Content revision data:
##########
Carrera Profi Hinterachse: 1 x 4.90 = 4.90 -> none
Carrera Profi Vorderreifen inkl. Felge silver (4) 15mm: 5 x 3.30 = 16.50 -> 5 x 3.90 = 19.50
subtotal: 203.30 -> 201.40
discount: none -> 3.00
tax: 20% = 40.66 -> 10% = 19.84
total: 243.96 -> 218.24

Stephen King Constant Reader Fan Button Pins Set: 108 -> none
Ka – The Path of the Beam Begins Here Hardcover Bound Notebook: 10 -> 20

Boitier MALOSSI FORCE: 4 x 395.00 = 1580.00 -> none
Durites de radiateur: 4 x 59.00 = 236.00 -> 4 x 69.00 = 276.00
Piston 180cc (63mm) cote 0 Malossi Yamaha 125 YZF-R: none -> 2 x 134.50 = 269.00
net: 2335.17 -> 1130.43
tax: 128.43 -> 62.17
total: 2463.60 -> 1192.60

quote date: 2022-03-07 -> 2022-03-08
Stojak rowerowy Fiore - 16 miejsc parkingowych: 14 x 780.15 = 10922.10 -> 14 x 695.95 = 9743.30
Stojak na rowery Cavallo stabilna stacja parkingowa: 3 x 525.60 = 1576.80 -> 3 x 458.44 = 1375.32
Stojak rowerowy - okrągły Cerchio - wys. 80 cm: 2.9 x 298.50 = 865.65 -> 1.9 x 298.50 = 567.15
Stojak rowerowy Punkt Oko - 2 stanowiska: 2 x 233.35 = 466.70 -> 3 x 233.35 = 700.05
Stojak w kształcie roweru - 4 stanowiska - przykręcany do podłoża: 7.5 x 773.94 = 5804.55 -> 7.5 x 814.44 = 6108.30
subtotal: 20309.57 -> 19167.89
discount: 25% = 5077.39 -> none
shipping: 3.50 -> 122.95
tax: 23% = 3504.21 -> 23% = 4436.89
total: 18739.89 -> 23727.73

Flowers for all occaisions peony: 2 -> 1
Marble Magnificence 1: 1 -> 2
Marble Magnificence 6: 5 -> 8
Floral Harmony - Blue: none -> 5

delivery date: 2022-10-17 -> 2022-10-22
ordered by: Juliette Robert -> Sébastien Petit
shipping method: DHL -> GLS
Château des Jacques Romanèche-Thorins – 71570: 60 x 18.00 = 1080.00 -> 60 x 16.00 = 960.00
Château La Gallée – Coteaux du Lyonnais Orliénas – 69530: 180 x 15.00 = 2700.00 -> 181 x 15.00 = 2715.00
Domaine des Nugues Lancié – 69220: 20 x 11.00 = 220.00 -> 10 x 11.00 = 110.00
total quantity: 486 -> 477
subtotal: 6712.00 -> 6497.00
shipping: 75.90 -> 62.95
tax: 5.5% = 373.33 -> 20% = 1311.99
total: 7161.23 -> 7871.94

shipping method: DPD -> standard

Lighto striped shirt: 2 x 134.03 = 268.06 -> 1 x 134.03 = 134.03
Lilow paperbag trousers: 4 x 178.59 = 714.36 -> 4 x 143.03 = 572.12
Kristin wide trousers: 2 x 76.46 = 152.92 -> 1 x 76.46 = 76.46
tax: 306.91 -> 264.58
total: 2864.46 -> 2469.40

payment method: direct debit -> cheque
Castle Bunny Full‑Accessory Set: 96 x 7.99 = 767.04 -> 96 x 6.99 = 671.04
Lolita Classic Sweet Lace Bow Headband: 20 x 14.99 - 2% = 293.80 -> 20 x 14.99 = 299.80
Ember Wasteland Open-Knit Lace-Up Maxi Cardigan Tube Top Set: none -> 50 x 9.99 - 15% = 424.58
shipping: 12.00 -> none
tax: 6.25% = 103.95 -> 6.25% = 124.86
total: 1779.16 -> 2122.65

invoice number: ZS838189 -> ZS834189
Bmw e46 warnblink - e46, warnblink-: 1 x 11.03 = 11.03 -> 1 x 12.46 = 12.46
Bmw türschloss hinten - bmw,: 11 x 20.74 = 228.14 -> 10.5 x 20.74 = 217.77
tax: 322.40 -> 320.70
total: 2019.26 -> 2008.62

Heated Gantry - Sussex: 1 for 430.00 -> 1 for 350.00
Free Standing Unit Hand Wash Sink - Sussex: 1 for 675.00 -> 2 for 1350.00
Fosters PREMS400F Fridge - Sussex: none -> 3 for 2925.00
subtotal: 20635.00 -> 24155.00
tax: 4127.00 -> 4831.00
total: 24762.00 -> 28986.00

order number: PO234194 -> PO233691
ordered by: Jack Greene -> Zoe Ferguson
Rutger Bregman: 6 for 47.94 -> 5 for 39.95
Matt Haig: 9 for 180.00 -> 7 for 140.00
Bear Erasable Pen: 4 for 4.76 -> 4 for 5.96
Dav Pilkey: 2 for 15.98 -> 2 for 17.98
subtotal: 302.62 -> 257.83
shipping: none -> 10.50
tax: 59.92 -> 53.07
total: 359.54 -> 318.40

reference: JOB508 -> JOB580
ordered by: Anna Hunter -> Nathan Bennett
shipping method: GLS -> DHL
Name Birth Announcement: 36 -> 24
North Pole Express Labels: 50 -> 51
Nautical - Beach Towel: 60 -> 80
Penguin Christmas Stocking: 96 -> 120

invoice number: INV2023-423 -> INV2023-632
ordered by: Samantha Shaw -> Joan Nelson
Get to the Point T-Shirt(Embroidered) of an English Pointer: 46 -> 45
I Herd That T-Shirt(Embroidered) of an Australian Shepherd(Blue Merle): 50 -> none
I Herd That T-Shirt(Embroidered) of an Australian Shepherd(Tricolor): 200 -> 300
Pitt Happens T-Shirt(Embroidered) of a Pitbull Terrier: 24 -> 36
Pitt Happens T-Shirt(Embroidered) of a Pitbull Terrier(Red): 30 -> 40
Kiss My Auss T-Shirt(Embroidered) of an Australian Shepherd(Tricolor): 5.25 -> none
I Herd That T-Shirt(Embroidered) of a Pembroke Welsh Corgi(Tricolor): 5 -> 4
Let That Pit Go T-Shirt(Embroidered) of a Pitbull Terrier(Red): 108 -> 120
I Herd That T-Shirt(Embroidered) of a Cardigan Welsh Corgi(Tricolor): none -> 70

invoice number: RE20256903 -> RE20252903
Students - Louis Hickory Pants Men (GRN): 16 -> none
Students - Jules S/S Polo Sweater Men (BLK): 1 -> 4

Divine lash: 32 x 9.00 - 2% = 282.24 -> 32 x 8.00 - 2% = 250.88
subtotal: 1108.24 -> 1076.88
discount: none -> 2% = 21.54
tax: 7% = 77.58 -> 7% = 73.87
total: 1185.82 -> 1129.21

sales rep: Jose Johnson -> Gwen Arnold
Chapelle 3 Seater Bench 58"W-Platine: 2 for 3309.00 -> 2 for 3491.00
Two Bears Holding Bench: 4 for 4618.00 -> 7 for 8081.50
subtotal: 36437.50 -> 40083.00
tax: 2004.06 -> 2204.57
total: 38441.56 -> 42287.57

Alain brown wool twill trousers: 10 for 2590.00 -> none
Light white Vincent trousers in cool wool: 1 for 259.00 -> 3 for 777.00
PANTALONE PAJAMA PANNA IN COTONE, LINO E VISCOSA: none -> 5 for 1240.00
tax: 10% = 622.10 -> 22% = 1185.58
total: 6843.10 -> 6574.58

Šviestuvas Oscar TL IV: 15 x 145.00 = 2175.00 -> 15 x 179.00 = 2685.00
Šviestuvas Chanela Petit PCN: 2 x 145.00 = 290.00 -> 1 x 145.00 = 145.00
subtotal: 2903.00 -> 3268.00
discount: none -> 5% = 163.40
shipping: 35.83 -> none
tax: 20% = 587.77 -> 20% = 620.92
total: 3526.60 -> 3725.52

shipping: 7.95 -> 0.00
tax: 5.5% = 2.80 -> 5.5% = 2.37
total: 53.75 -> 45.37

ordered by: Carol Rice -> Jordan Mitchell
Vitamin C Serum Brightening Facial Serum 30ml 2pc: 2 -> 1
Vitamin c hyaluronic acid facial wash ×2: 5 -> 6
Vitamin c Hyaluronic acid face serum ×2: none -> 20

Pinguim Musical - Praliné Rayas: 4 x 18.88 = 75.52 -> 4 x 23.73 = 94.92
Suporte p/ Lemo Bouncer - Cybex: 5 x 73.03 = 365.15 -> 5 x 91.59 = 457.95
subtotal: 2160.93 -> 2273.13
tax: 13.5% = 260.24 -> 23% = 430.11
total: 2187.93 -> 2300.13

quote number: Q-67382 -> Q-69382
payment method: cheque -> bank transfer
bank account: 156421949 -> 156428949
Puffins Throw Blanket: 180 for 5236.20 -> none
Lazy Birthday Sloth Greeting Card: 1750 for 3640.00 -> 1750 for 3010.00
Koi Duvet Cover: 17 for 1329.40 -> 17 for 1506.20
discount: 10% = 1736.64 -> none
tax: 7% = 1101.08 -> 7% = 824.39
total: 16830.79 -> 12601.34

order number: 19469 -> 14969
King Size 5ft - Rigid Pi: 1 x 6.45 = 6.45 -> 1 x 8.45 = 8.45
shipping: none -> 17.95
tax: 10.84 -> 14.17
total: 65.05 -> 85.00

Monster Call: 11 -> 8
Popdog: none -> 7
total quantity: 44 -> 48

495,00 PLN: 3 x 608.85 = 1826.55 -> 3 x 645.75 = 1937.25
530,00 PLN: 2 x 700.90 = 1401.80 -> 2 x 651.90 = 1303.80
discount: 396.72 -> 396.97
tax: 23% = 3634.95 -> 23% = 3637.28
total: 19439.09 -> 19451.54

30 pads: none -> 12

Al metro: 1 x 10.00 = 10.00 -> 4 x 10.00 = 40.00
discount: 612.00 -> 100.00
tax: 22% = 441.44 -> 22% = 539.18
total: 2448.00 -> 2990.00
##########
• _AIM OF THE TASK_: From the records above, give again exactly the lines running from the line with "Stephen King Constant" to the line with "tax: 6.25% = 103.95 -> 6.25% = 124.86", inclusive.

• _TASK RESPONSE_:
Stephen King Constant Reader Fan Button Pins Set: 108 -> none
Ka – The Path of the Beam Begins Here Hardcover Bound Notebook: 10 -> 20

Boitier MALOSSI FORCE: 4 x 395.00 = 1580.00 -> none
Durites de radiateur: 4 x 59.00 = 236.00 -> 4 x 69.00 = 276.00
Piston 180cc (63mm) cote 0 Malossi Yamaha 125 YZF-R: none -> 2 x 134.50 = 269.00
net: 2335.17 -> 1130.43
tax: 128.43 -> 62.17
total: 2463.60 -> 1192.60

quote date: 2022-03-07 -> 2022-03-08
Stojak rowerowy Fiore - 16 miejsc parkingowych: 14 x 780.15 = 10922.10 -> 14 x 695.95 = 9743.30
Stojak na rowery Cavallo stabilna stacja parkingowa: 3 x 525.60 = 1576.80 -> 3 x 458.44 = 1375.32
Stojak rowerowy - okrągły Cerchio - wys. 80 cm: 2.9 x 298.50 = 865.65 -> 1.9 x 298.50 = 567.15
Stojak rowerowy Punkt Oko - 2 stanowiska: 2 x 233.35 = 466.70 -> 3 x 233.35 = 700.05
Stojak w kształcie roweru - 4 stanowiska - przykręcany do podłoża: 7.5 x 773.94 = 5804.55 -> 7.5 x 814.44 = 6108.30
subtotal: 20309.57 -> 19167.89
discount: 25% = 5077.39 -> none
shipping: 3.50 -> 122.95
tax: 23% = 3504.21 -> 23% = 4436.89
total: 18739.89 -> 23727.73

Flowers for all occaisions peony: 2 -> 1
Marble Magnificence 1: 1 -> 2
Marble Magnificence 6: 5 -> 8
Floral Harmony - Blue: none -> 5

delivery date: 2022-10-17 -> 2022-10-22
ordered by: Juliette Robert -> Sébastien Petit
shipping method: DHL -> GLS
Château des Jacques Romanèche-Thorins – 71570: 60 x 18.00 = 1080.00 -> 60 x 16.00 = 960.00
Château La Gallée – Coteaux du Lyonnais Orliénas – 69530: 180 x 15.00 = 2700.00 -> 181 x 15.00 = 2715.00
Domaine des Nugues Lancié – 69220: 20 x 11.00 = 220.00 -> 10 x 11.00 = 110.00
total quantity: 486 -> 477
subtotal: 6712.00 -> 6497.00
shipping: 75.90 -> 62.95
tax: 5.5% = 373.33 -> 20% = 1311.99
total: 7161.23 -> 7871.94

shipping method: DPD -> standard

Lighto striped shirt: 2 x 134.03 = 268.06 -> 1 x 134.03 = 134.03
Lilow paperbag trousers: 4 x 178.59 = 714.36 -> 4 x 143.03 = 572.12
Kristin wide trousers: 2 x 76.46 = 152.92 -> 1 x 76.46 = 76.46
tax: 306.91 -> 264.58
total: 2864.46 -> 2469.40

payment method: direct debit -> cheque
Castle Bunny Full‑Accessory Set: 96 x 7.99 = 767.04 -> 96 x 6.99 = 671.04
Lolita Classic Sweet Lace Bow Headband: 20 x 14.99 - 2% = 293.80 -> 20 x 14.99 = 299.80
Ember Wasteland Open-Knit Lace-Up Maxi Cardigan Tube Top Set: none -> 50 x 9.99 - 15% = 424.58
shipping: 12.00 -> none
tax: 6.25% = 103.95 -> 6.25% = 124.86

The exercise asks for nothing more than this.